Problem details
Some of the lines below need repeating. Reproduce exactly those between the lines holding "[328,911,910,944] Các hoạt" and "[328,1697,910,1730] Các hoạt", inclusive.
Segment Start: Provided information
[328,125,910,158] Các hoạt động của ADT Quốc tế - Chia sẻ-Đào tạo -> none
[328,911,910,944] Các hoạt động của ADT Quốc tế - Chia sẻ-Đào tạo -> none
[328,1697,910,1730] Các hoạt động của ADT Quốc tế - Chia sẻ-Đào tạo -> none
Segment End: Provided information
Segment Start: Provided information
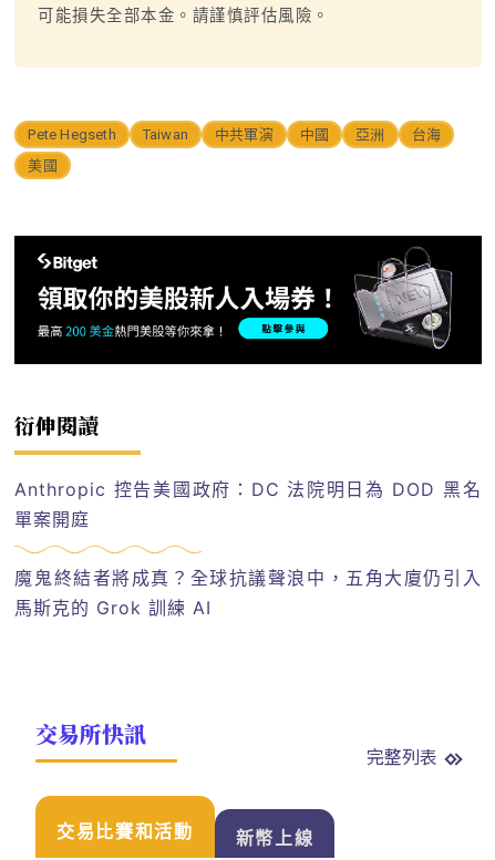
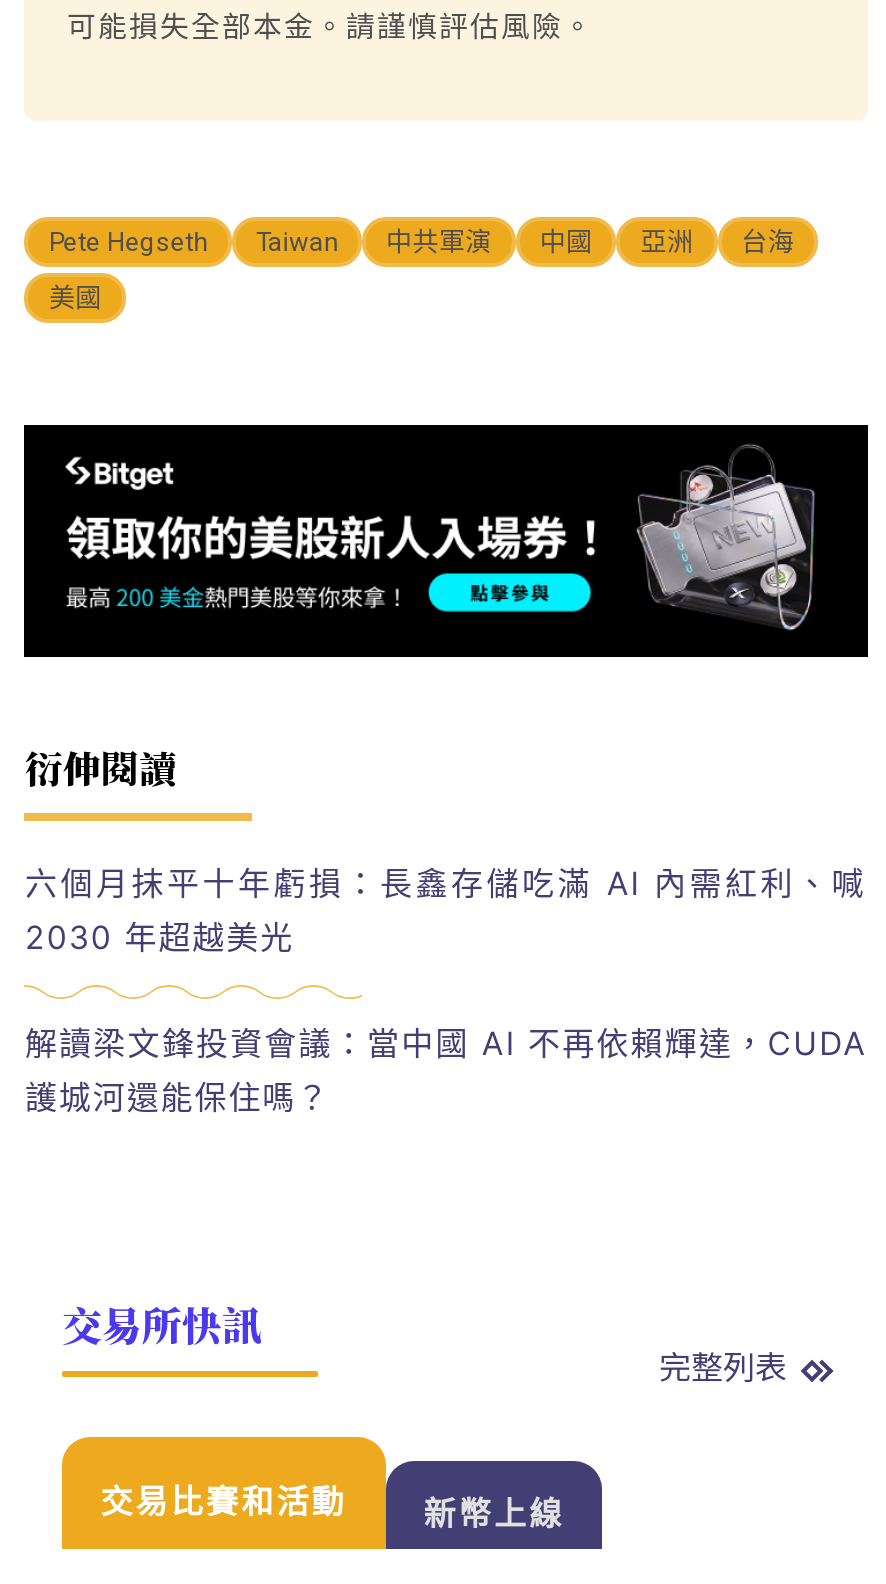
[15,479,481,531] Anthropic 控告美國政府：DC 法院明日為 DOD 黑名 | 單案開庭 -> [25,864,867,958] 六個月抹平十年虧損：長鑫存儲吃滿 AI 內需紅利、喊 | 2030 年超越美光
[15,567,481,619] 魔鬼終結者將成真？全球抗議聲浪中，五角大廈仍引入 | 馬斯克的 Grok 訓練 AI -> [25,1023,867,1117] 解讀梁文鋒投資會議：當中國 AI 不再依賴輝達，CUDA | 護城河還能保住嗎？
Segment End: Provided information
Segment Start: Provided information
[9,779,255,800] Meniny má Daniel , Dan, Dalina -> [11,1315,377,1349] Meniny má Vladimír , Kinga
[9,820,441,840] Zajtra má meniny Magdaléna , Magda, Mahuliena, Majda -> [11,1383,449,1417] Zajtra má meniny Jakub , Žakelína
Segment End: Provided information
Task result
[328,911,910,944] Các hoạt động của ADT Quốc tế - Chia sẻ-Đào tạo -> none
[328,1697,910,1730] Các hoạt động của ADT Quốc tế - Chia sẻ-Đào tạo -> none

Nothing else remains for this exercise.